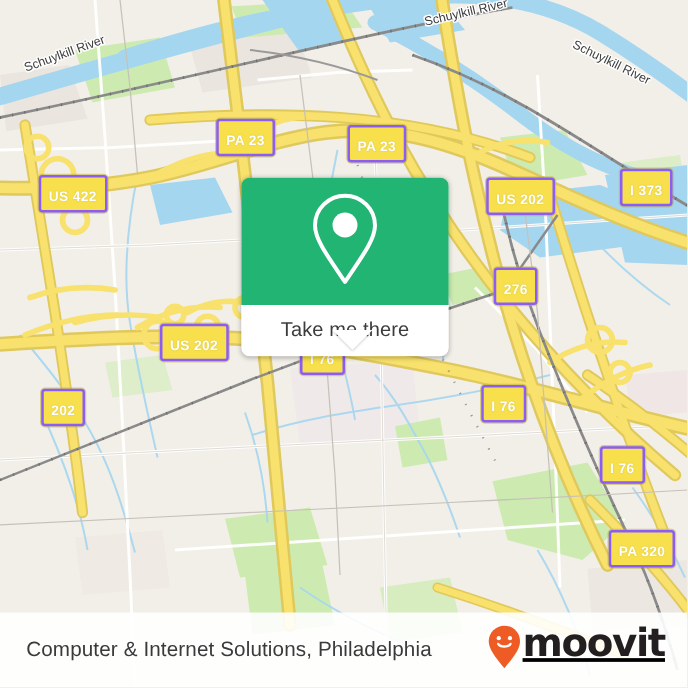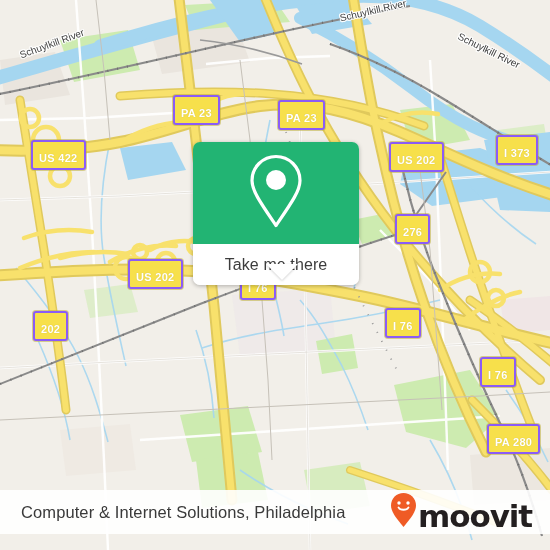"PA 280" div.shield { text: 280 -> 320 }
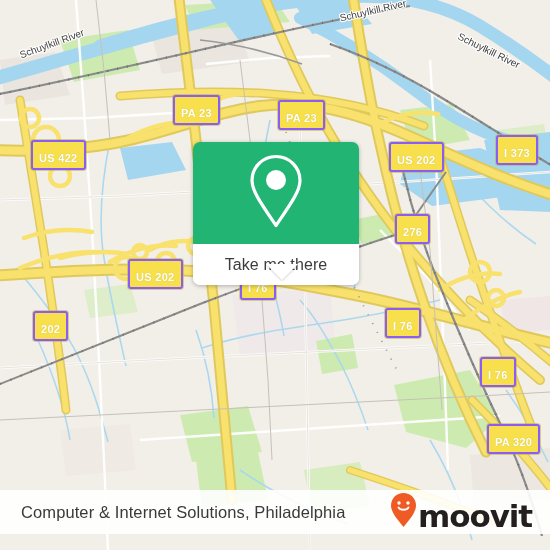"Computer & Internet Solutions," #footer { height: 44px -> 60px }
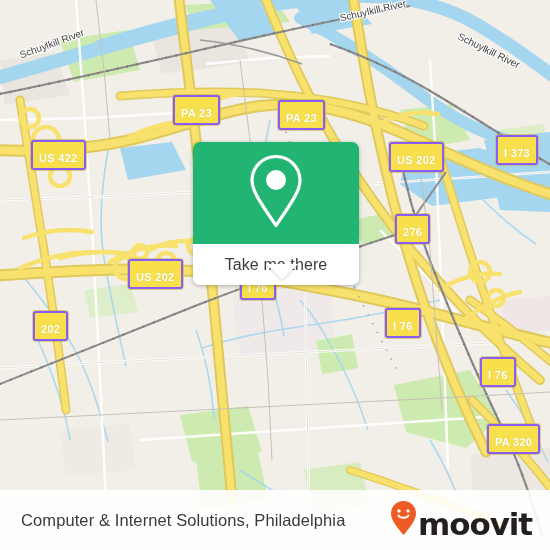"moovit" #brand { align-items: flex-end -> flex-start; text-decoration: none -> underline }
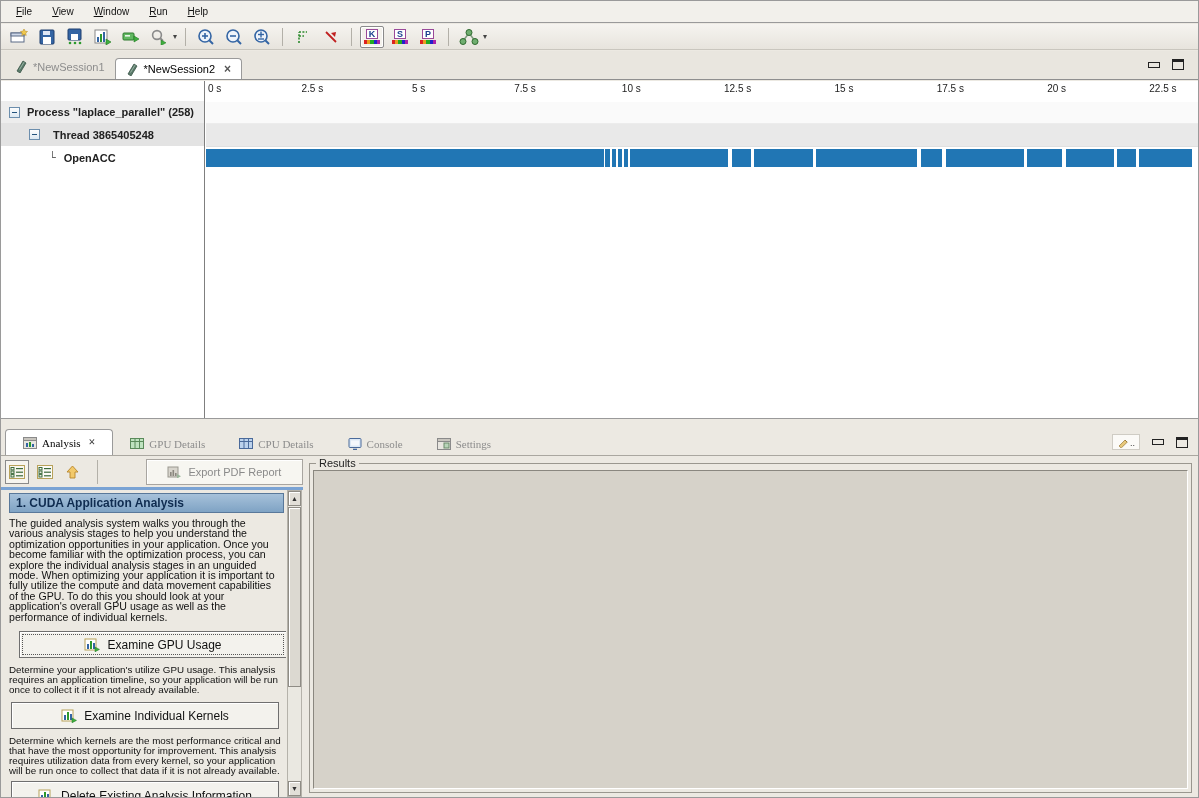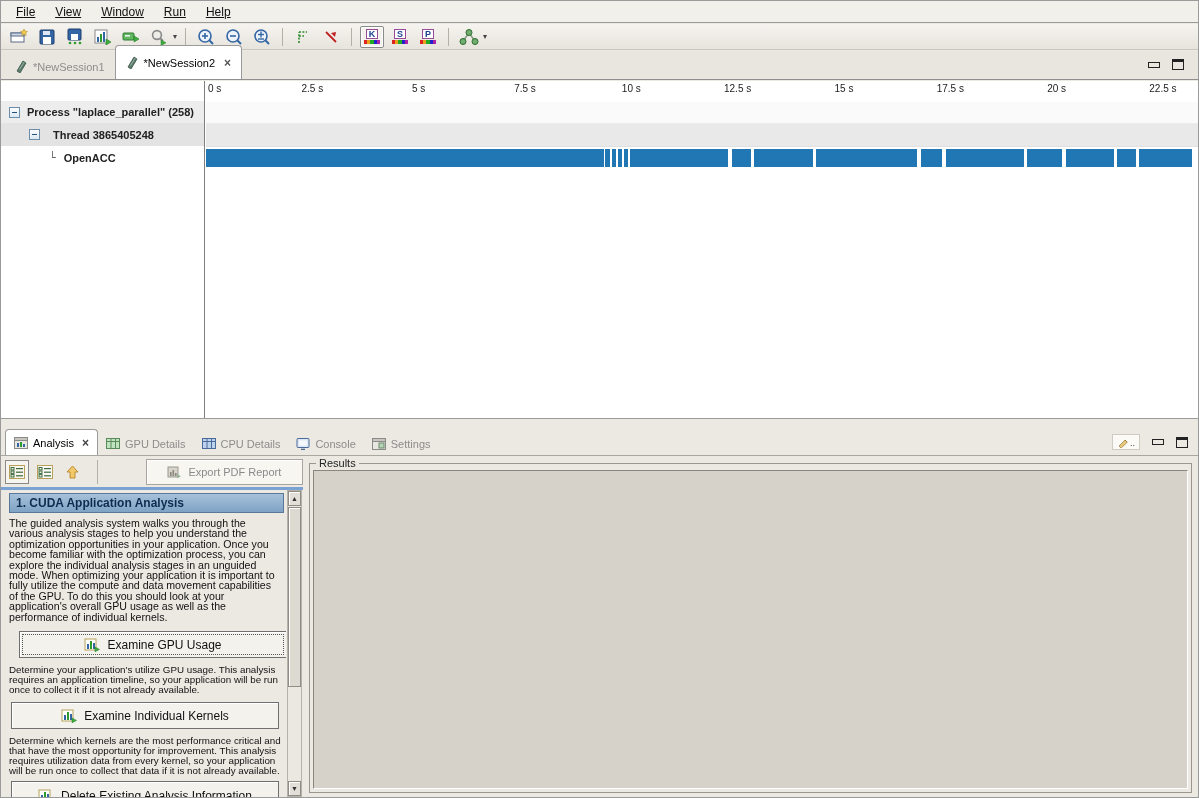"File" .menu-item { font-size: 12px -> 10px; text-decoration: underline -> none }
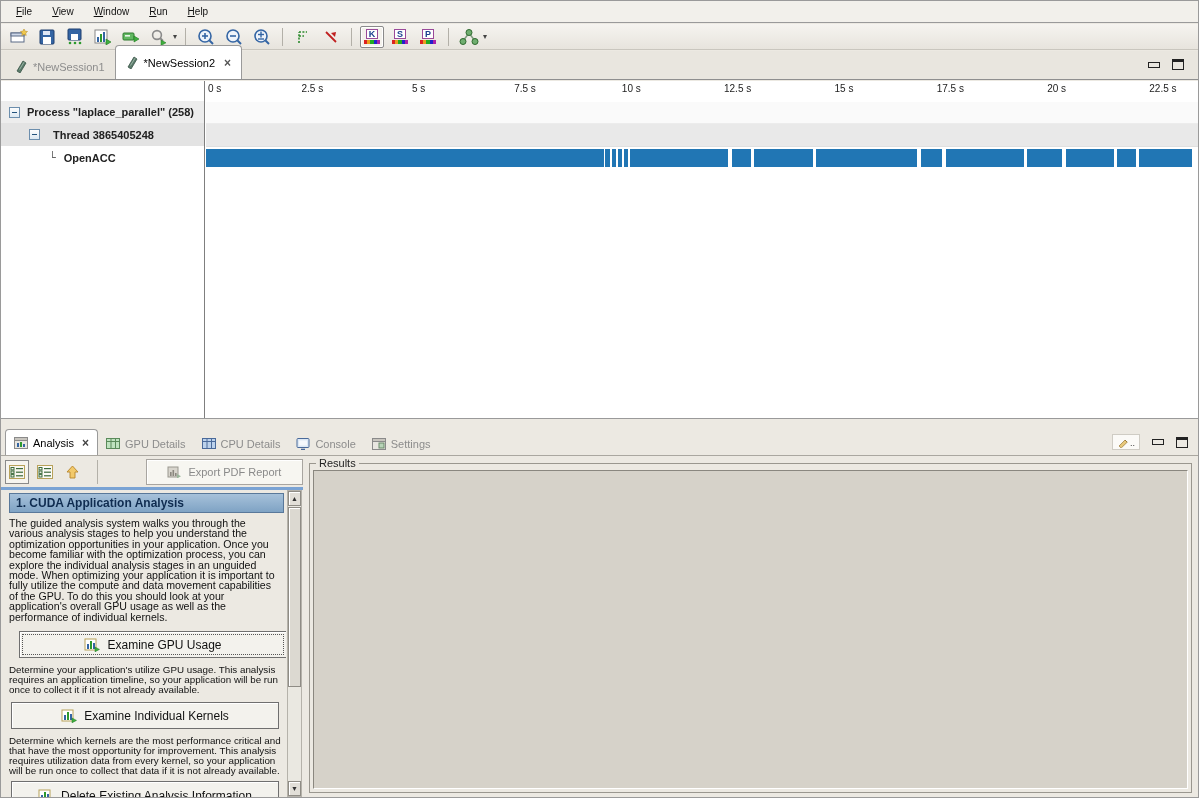"*NewSession2" .stab.active { height: 34px -> 21px }
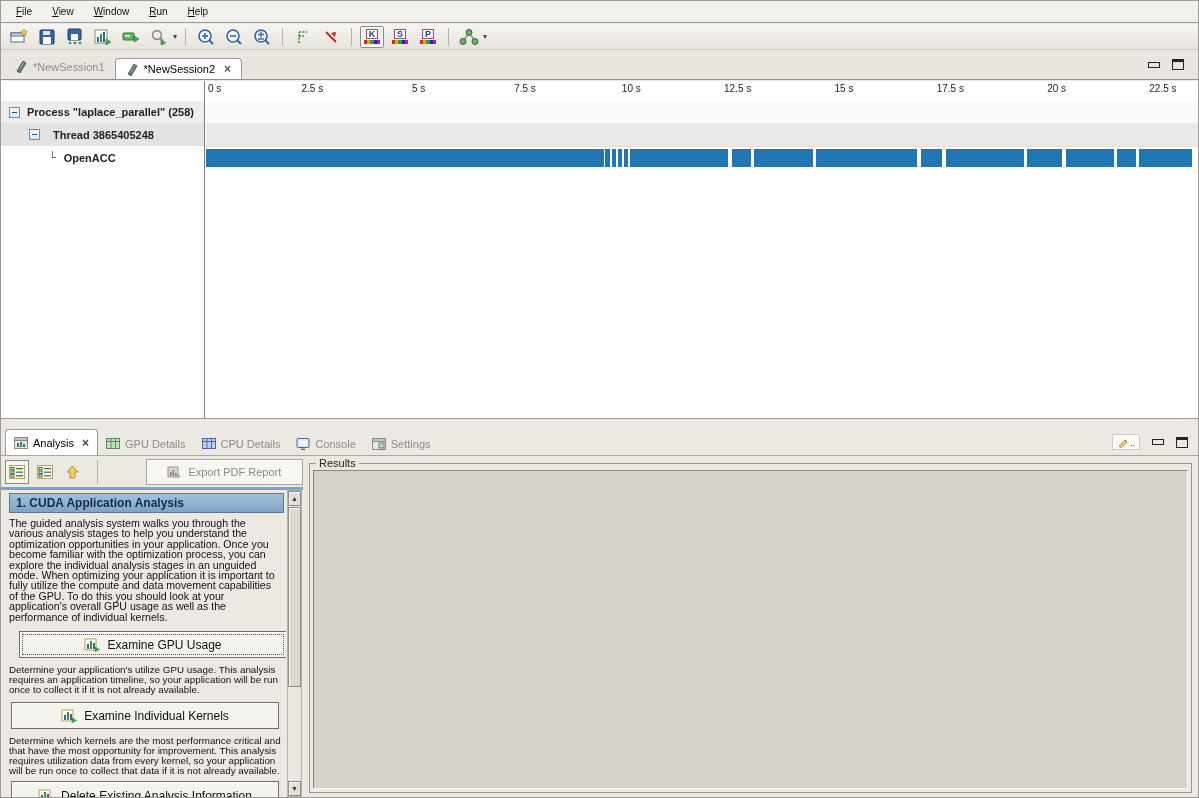"Analysis" .btab { font-family: none -> Liberation Serif, serif; padding: 0 8px -> 0 17px }
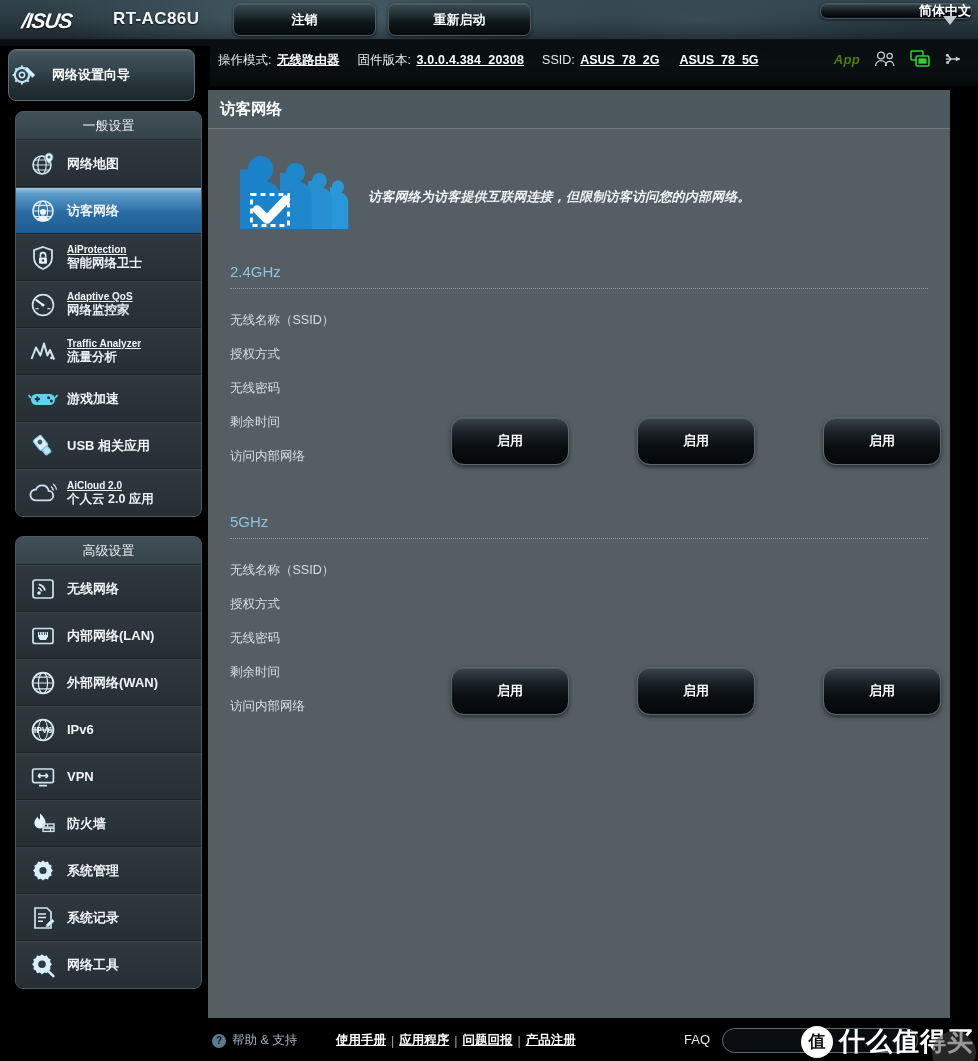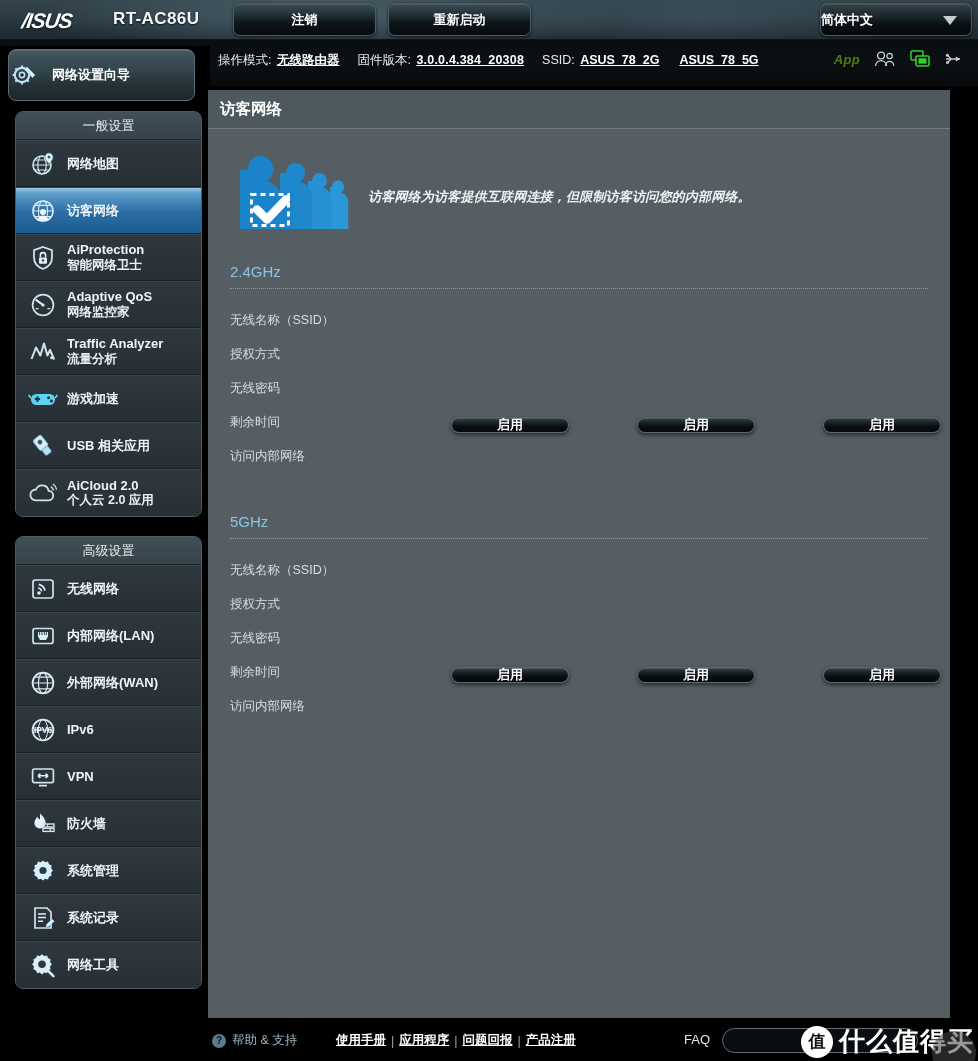"简体中文" .lang-select { height: 33px -> 16px; justify-content: flex-start -> flex-end }
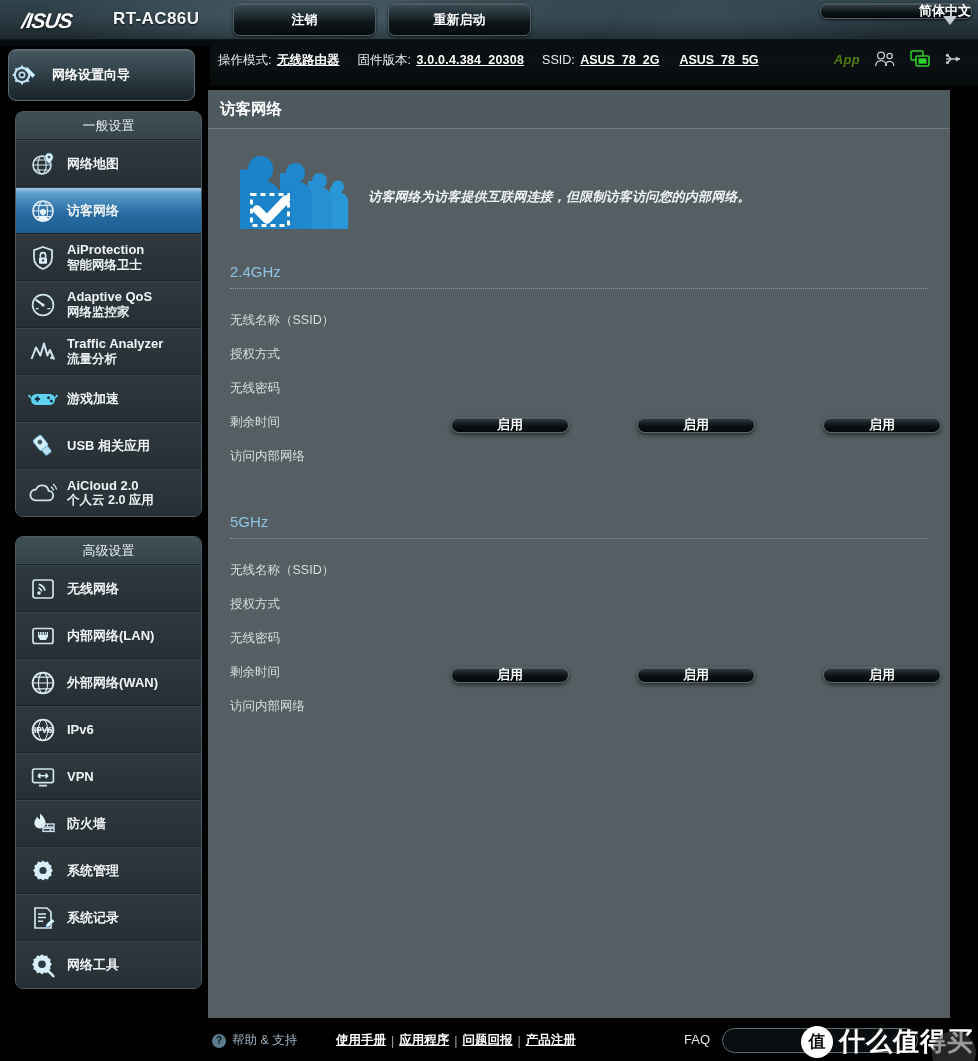"AiProtection" .mi-label.en { font-size: 13px -> 10px; text-decoration: none -> underline }
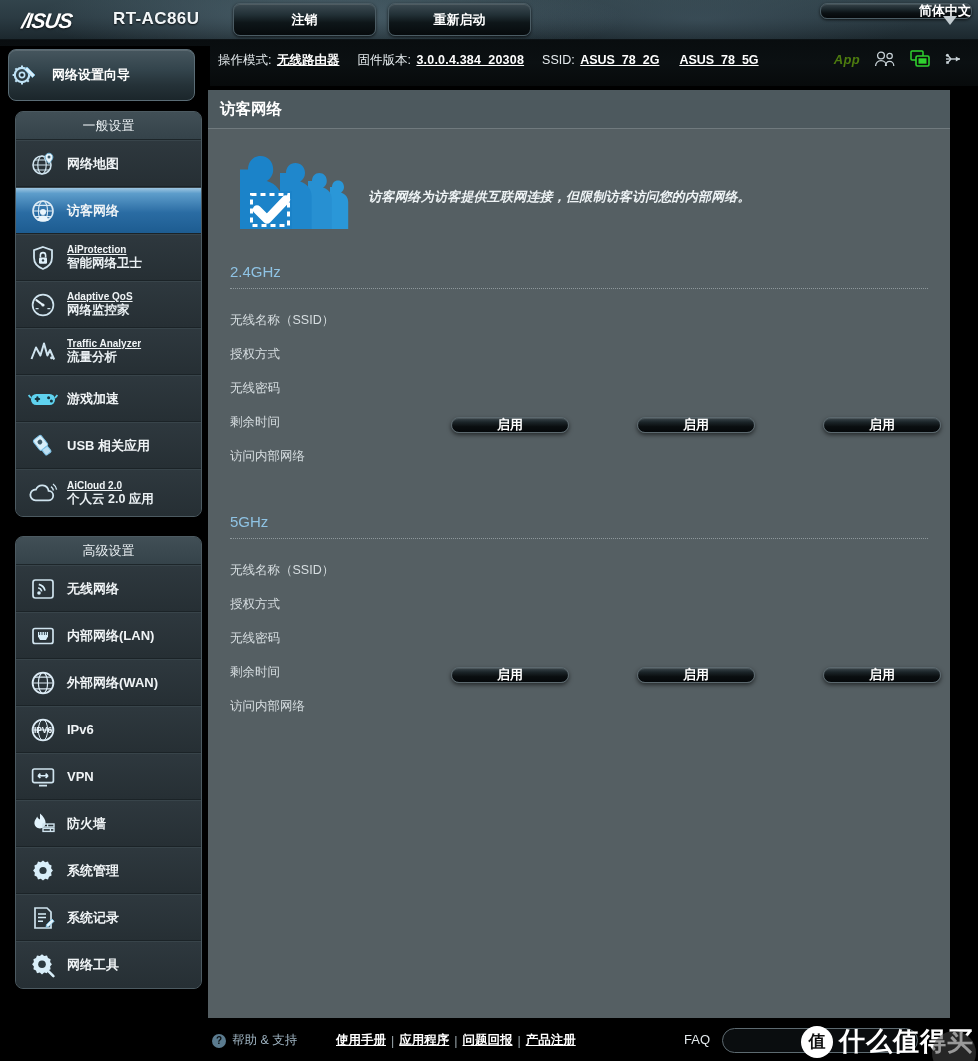"启用" .enable-btn { height: 16px -> 48px }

____

TASK BRIEF -> No pictures go in the copy. Set down all the data exactly.

OUTPUT FOR THIS EXERCISE ->
"PA 280" div.shield { text: 280 -> 320 }
"Computer & Internet Solutions," #footer { height: 44px -> 60px }
"moovit" #brand { align-items: flex-end -> flex-start; text-decoration: none -> underline }
"File" .menu-item { font-size: 12px -> 10px; text-decoration: underline -> none }
"*NewSession2" .stab.active { height: 34px -> 21px }
"Analysis" .btab { font-family: none -> Liberation Serif, serif; padding: 0 8px -> 0 17px }
"简体中文" .lang-select { height: 33px -> 16px; justify-content: flex-start -> flex-end }
"AiProtection" .mi-label.en { font-size: 13px -> 10px; text-decoration: none -> underline }
"启用" .enable-btn { height: 16px -> 48px }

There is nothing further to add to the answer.